Dans cet âpre jeu de l’Histoire, Clélia Farnèse apparaît comme la figure féminine éclairée et volontaire mais impuissante devant la dépendance de la volonté des hommes qui, sous la forme de l’autorité et de la brutalité familiale, décident de sa vie et se rient de la grandeur de ses rêves et de son besoin d’être aimée. 

Rome, elle-même, redisons-le, vit dans l’illusion et le faste, à crédit et ignorant la ruine qui la guette et la décadence des temps ultimes de la Renaissance.  

Le roman rend brillamment compte de tous ses contrastes, choisissant avec une remarquable finesse les moments historiques les plus parlants et sonde avec autant de subtilité le cœur de son personnage central donnant à ses faits et gestes une valeur symbolique et faisant d’elle presque une héroïne de tragédie antique.
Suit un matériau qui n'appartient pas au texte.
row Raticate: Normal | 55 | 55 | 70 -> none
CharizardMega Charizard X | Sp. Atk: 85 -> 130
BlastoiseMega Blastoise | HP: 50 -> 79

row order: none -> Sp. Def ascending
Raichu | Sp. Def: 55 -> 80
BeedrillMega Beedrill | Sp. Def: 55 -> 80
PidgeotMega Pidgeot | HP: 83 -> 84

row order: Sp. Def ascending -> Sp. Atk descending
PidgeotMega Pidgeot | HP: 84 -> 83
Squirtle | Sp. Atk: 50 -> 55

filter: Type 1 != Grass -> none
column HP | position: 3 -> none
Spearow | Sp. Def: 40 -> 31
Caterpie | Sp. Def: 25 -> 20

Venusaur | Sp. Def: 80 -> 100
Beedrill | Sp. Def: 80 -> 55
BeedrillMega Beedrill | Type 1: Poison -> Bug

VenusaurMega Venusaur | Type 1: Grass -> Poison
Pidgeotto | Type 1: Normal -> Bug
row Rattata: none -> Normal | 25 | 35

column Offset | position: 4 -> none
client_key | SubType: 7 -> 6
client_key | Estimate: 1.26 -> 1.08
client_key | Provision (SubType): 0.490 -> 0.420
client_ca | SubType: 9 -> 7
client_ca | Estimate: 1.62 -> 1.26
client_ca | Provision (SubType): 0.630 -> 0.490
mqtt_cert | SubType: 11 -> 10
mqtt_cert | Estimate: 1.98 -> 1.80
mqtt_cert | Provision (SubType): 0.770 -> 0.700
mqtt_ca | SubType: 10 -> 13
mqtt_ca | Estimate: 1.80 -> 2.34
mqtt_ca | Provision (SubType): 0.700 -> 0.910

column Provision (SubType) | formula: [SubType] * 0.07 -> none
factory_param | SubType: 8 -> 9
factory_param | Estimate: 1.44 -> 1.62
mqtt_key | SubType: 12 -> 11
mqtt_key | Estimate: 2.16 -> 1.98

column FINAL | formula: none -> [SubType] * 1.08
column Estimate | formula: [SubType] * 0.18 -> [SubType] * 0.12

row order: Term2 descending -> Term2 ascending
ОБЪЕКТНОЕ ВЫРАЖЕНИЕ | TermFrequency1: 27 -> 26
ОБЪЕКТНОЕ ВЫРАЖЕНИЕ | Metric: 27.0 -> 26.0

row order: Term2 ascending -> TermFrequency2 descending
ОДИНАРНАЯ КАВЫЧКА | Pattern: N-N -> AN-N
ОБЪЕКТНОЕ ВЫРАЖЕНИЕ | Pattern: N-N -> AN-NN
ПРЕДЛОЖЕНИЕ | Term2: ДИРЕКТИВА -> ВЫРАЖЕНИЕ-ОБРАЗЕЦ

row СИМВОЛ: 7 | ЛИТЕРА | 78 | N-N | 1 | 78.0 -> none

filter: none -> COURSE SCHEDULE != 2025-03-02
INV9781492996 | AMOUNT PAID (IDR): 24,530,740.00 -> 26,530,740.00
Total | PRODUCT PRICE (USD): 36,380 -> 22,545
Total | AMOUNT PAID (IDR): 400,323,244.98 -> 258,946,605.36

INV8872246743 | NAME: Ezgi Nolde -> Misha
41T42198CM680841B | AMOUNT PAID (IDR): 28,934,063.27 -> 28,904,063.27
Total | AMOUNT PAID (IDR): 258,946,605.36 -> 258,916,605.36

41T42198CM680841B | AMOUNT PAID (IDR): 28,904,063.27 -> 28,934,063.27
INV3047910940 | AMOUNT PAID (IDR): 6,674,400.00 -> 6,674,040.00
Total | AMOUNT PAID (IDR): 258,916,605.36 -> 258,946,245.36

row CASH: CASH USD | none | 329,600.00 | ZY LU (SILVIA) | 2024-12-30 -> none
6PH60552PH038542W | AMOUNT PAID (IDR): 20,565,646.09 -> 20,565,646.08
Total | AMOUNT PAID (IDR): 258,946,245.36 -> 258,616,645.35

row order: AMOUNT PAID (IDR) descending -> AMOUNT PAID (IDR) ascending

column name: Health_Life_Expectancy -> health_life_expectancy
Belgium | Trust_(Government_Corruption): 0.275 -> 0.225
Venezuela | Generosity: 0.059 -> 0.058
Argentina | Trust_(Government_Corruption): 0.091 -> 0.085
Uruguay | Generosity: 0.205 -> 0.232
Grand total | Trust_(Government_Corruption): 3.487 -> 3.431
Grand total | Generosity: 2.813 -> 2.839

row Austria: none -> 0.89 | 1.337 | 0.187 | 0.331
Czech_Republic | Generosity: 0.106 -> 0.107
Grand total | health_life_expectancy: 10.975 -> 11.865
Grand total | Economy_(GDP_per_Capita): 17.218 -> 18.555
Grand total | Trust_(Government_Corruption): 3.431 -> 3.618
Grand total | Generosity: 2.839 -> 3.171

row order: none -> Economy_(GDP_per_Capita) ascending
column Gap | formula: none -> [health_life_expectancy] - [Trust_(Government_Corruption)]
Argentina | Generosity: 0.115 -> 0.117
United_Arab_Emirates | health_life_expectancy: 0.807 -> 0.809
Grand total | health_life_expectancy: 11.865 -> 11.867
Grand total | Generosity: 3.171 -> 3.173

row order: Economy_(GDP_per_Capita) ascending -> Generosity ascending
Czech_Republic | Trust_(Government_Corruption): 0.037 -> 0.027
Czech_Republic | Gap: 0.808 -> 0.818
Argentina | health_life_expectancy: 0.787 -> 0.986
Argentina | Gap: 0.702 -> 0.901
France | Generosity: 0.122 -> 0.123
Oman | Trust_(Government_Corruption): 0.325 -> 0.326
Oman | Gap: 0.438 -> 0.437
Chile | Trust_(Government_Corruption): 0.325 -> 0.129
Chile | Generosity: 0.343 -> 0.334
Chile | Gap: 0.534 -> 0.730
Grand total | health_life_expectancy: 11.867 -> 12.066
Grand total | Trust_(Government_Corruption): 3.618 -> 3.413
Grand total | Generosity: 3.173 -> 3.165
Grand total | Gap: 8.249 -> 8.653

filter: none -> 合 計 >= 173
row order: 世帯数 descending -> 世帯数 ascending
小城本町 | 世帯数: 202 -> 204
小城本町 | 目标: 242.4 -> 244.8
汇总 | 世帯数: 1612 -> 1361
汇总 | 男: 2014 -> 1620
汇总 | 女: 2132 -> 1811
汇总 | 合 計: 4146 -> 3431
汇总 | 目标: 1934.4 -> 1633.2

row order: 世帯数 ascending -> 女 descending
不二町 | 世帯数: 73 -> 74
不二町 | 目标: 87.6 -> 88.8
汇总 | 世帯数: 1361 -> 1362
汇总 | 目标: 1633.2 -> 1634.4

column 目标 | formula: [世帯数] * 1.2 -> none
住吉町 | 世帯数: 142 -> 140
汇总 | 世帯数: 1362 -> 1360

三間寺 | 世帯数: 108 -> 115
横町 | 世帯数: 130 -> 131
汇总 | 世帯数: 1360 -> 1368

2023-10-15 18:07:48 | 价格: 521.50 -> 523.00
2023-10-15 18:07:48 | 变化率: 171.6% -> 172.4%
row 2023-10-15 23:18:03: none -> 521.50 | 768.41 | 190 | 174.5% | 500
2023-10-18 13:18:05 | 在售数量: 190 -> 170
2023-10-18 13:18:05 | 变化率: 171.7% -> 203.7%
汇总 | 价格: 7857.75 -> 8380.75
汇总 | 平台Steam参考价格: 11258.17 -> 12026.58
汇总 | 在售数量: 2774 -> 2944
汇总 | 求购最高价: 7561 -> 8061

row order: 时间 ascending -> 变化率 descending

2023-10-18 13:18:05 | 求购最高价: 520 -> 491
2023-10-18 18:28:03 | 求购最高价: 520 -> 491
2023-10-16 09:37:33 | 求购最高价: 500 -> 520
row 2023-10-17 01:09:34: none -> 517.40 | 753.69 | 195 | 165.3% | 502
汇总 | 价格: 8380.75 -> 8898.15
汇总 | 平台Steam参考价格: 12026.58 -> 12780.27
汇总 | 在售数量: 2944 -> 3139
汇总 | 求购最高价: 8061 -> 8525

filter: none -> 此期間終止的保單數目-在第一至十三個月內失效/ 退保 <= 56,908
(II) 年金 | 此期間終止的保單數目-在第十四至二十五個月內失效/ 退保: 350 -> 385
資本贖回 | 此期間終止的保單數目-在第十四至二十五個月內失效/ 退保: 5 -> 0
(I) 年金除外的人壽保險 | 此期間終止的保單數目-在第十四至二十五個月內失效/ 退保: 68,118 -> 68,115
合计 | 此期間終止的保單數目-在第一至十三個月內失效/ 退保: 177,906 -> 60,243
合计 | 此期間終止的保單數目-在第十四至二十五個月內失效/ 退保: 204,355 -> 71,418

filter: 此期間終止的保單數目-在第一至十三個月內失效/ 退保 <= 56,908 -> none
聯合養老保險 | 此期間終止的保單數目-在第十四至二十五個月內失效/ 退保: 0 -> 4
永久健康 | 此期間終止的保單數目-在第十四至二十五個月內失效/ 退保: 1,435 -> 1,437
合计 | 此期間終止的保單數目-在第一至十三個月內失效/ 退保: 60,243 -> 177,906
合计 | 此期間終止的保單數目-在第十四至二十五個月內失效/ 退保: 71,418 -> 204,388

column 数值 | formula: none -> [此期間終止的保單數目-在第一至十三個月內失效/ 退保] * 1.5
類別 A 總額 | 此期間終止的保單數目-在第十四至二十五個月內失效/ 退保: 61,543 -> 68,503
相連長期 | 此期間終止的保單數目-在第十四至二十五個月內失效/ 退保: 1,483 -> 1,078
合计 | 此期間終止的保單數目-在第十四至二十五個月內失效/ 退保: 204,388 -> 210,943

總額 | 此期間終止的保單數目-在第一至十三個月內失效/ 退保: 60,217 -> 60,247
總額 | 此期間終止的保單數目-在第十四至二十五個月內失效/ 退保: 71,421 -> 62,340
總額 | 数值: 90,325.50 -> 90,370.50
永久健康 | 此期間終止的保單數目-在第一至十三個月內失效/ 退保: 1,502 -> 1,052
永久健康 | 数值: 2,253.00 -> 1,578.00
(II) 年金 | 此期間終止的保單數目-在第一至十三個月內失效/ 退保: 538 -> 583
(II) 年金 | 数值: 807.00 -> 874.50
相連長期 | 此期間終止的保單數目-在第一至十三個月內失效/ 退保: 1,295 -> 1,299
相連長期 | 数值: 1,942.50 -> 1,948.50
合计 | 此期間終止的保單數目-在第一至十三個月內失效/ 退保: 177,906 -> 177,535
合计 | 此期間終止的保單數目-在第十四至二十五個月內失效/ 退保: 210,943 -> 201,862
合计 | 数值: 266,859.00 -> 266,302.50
Plus encore, il réussit ce que Frédéric Vitoux de l’Académie française, lui aussi un grand amoureux d’Italie, appelle un anoblissement par la littérature, faisant d’une personne réelle un personnage de fiction, comme c’est le cas ici de Clélia Farnèse, doublement célébrée par l’Histoire et par le monde encore plus élevé et inattendu qui est celui de la fiction.  

Mais ce qu’il faut surtout souligner c’est l’étonnante actualité de ce roman de Clélia Renucci qui tient à préciser à la fin de celui-ci que les avisi, menanti, les pasquinante et autres extraits de correspondance son véridiques et numérisés à la Bibliothèque apostolique vaticane.

Cette manière de faire, vieille donc comme le monde, n’est pas la nôtre aujourd’hui ?

Lisons, pour nous en convaincre, ce fragment qui offre une édifiante conclusion à ce roman.

En croisant le regard d’un des plus têtus des menanti (lisez journalistes) qui avait écrit tant d’infamies sur elle, Célia Farnèse a cette pensée :

« Elle ne cherchait plus à identifier la source et les commanditaires des infamies qu’il avait pu proférer contre elle. Ce n’était pas la faute de cet homme si elle avait eu l’illusion de vivre dans une Renaissance flamboyante, et qu’elle avait finalement assisté à la chute de celle-ci. »

Dan Burcea

Clélia Renucci, Le Pavillon des oiseaux, Editions Albin Michel, 2023, 288 pages.